Scarlet Fever
Key Points
- Scarlet fever is commonly linked to untreated Group A beta-hemolytic streptococcal pharyngitis/tonsillitis.
- Hallmark findings include sandpaper-like rash, strawberry tongue, and later desquamation.
- Diagnosis is made with rapid strep testing or throat culture for GABHS.
- Treatment is antibiotic-based with infection-spread teaching and early return-to-activity guidance.
- Delayed or absent treatment increases risk for meningitis spread and rheumatic fever.
Pathophysiology
GABHS releases erythrogenic toxins that trigger diffuse inflammatory skin responses, producing the characteristic rough-textured rash. Illness often begins from pharyngeal infection but can also follow infected wounds or burns.
Without timely treatment, bacterial spread or post-infectious immune responses can lead to serious sequelae.
Classification
- Pharyngeal-associated scarlet fever: Most common pathway after streptococcal throat infection.
- Skin-source scarlet fever: Less common pathway from infected wound/burn sites.
Nursing Assessment
NCLEX Focus
Prioritize identification of GABHS-linked rash/tongue findings and early complication signals.
- Assess fever, sore throat, cervical lymph-node swelling, and malaise.
- Assess rash quality and distribution (sandpaper texture, trunk/groin/axillary start, extremity spread).
- Inspect tongue progression from white coating to red “strawberry” appearance.
- Monitor for desquamation during recovery.
- Confirm diagnostic status with rapid strep or throat culture findings.
- Screen for worsening symptoms suggesting extension to ears/meninges or post-streptococcal complications.
Nursing Interventions
- Administer prescribed antibiotics and reinforce full-course completion.
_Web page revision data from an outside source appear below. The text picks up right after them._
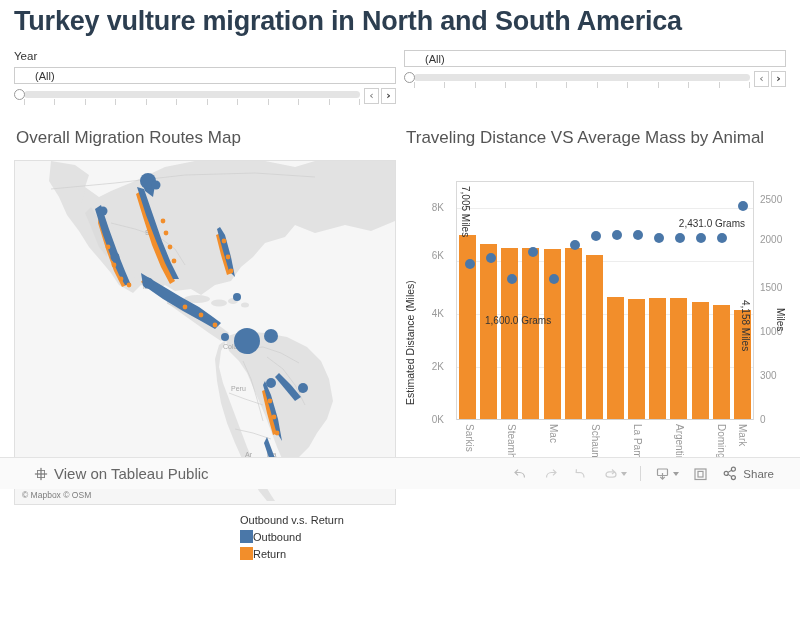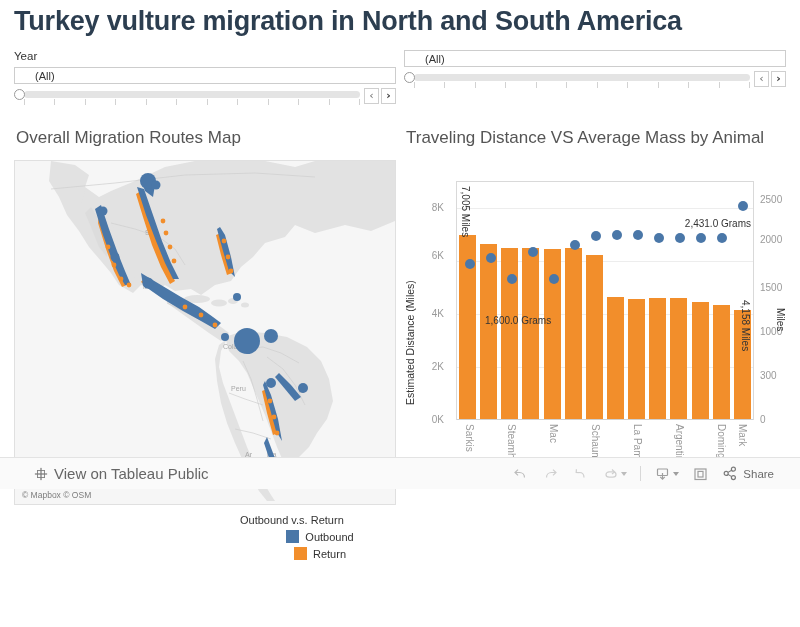--- a/index.html
+++ b/index.html
@@ -383,7 +383,7 @@
       <div class="ann vert" id="ann-first" style="left:3px; top:4px;">7,005 Miles</div>
       <div class="ann vert" id="ann-last" style="right:2px; top:118px;">4,158 Miles</div>
       <div class="ann" id="ann-min" style="left:28px; top:133px;">1,600.0 Grams</div>
-      <div class="ann" id="ann-max" style="right:2px; top:36px;">2,431.0 Grams</div>
+      <div class="ann" id="ann-max" style="right:8px; top:36px;">2,431.0 Grams</div>
     </div>
 
     <div class="xlabels" id="xlabels">

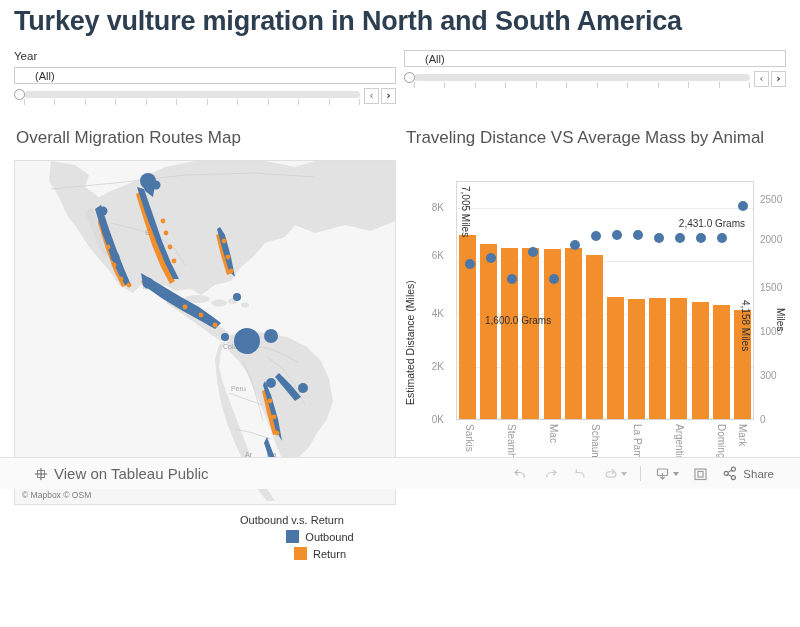--- a/index.html
+++ b/index.html
@@ -78,7 +78,7 @@
   .size-cell { display:flex; align-items:center; justify-content:center; height:16px; }
   .size-dot { border-radius:50%; background:#d8d8d8; border:1px solid #c2c2c2; }
   .size-txt { font-size:11px; color:#333; }
-  .color-row { display:flex; align-items:center; gap:6px; margin-bottom:4px;justify-content:center; }
+  .color-row { display:flex; align-items:center; gap:0; margin-bottom:4px; }
   .swatch { width:13px; height:13px; }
- Teach hand hygiene, cough etiquette, and household spread-reduction practices.
- Reinforce that return to routine activities is typically allowed after about 24 hours of effective antibiotic therapy, per care plan.
- Monitor symptom response and escalate persistent fever, severe headache, neurologic symptoms, or carditis concerns.
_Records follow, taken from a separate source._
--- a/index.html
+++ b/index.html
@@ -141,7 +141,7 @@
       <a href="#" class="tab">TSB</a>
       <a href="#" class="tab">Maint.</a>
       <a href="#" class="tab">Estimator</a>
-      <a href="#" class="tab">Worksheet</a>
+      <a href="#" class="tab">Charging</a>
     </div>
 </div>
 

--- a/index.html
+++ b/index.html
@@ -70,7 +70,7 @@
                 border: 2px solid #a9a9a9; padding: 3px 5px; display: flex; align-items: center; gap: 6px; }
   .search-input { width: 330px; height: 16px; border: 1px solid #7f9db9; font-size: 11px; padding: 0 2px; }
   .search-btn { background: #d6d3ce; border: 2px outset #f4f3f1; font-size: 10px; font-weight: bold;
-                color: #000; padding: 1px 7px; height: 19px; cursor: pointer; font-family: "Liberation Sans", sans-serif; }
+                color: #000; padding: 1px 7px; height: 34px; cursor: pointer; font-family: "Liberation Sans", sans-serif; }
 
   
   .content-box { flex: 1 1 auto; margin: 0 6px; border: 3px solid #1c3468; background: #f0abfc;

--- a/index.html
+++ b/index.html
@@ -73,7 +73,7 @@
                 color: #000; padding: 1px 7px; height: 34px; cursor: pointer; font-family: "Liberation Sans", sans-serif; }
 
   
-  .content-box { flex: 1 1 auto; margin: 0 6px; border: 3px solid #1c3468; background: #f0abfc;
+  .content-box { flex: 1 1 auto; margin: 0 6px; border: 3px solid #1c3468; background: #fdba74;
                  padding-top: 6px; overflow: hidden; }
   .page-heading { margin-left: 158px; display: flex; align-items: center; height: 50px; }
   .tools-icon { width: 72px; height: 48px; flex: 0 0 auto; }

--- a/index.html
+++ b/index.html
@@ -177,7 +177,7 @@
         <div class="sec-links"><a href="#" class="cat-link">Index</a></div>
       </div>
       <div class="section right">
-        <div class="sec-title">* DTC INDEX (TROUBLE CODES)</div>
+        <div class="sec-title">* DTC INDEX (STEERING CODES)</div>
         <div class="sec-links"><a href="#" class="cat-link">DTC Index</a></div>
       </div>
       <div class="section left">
- Provide follow-up teaching on rheumatic-fever warning signs and need for reassessment if symptoms recur.
- Reevaluate outcomes and revise care plans with ongoing clinical data.
Delayed-Treatment Consequences
Untreated GABHS scarlet fever can progress to invasive infection or rheumatic fever with long-term cardiac effects.
Pharmacology
| Drug Class | Examples | Key Nursing Considerations |
|---|---|---|
| antibiotics | GABHS-targeted regimens | Primary treatment to eradicate organism and reduce complications/transmission. |
| analgesics/antipyretics | Acetaminophen, ibuprofen | Support fever and throat discomfort during recovery. |
Clinical Judgment Application
Clinical Scenario
A school-aged child has high fever, sore throat, rough trunk rash, and strawberry tongue with positive rapid strep testing.
- Recognize Cues: Classic scarlet-fever syndrome with confirmed GABHS.
- Analyze Cues: Bacterial toxin-mediated illness requiring prompt antimicrobial therapy.
- Prioritize Hypotheses: Immediate priorities are treatment initiation and complication prevention.
- Take Action: Start ordered antibiotics, reinforce infection-control teaching, and monitor response.
- Evaluate Outcomes: Fever declines, rash resolves, and no post-streptococcal complication signs emerge.
Related Concepts
- pharyngitis-tonsillitis-and-adenoiditis - Shared GABHS origin and post-streptococcal sequelae framework.
- rheumatic-fever - Immune-mediated late complication risk.
- transmission-based-precautions - Respiratory spread and containment workflow.
Self-Check
- Which physical findings most strongly distinguish scarlet fever from uncomplicated pharyngitis?
- Why is antibiotic timing critical in scarlet fever?
- When can most clients return to routine activities after starting treatment?